Ces artefacts métalliques interrogent ma pratique d’artiste, qu’était mon intention de départ ?
De quelle façon cette intention intègre la part non maîtrisée de la démarche créative ?
Car c’’est bien ce que je veux me faire surprendre par des phénomènes imprévus, des
L’accident engendre la surprise, ouvre d’autres chemins, formels, graphiques, d’autres significations à donner.
Le cadre de l’expérience est minutieusement préparé, les armatures de fer , les découpages de papier, les installations ma compagne me traite de laborieux.
Qu’importe, une fois la machinerie mis en place, le champ d’expérience est ouvert.
L’ombre glisse sur la toile, révélant son réseau de fil, son armature tressée.
Ce flux nerveux parcourant la danse du personnage insuffle une énergie vitale primitive.
Loin de l’image d’un doudou pour adulte, facile et réconfortante, l’image projetée est brutale surprenante.

LES ZNORTS
( terme issus de ma mythologie personnelle, il désigne des poupées articulées qui sont impliquée dans une mise en scène photographique ou autres actions artistiques)
L’évolution s’opère et la métamorphose a bien eu lieu !
La sculpture, en se transformant de façon autonome, change d’affectation de signification, d’armature fonctionnelle et articulée en une mystérieuse identité végétale .
Le feuillage en frou-frou redessine, découpe avec grâce, la silhouette un peu sèche et squelettique de l’armature de métal. Il ajoute du mouvement, peu à peu la marionnette s’allège devient plus « frivole ».
Les volutes de feuilles, aux ombres arrondies et veloutées, contrastent avec les longs fils de fer qui tracent à grand traits effilés et vigoureux la structure du pantin.
La sculpture conserve sa forme humanoïde métallique mais s’étoffe au fil de l’été du tissu végétal.
Ce personnage hybride concentre l’énergie du lieu : ses fibres entrelacent l’atelier, le jardin, il entre en résonnance avec la présence de l’humain . Tous les deux dansent finalement dans les mêmes cordes.

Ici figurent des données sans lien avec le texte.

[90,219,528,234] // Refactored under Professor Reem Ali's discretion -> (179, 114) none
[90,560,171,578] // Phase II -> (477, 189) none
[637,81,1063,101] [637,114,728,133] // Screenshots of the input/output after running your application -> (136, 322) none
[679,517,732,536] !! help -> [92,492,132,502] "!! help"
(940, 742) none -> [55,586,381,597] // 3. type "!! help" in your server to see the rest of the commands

Les croquis les dessins illustrent cette transformation, ils préparent les tableaux à venir et ouvrent des horizons vers de nouvelles explorations graphiques et picturales.


Etudes mines de plomb , feutre format A3



Le soleil est le médium, le conducteur de l’expérience, la lumière traverse les dessins découpés en
fine dentelle à l’image des Poyats fribourgoises.
Découpages placés en sous -couches : on dirait presque le jeu de la lumière dans un vitrail, une image inversée polarisée où l’ombre devient la lumière.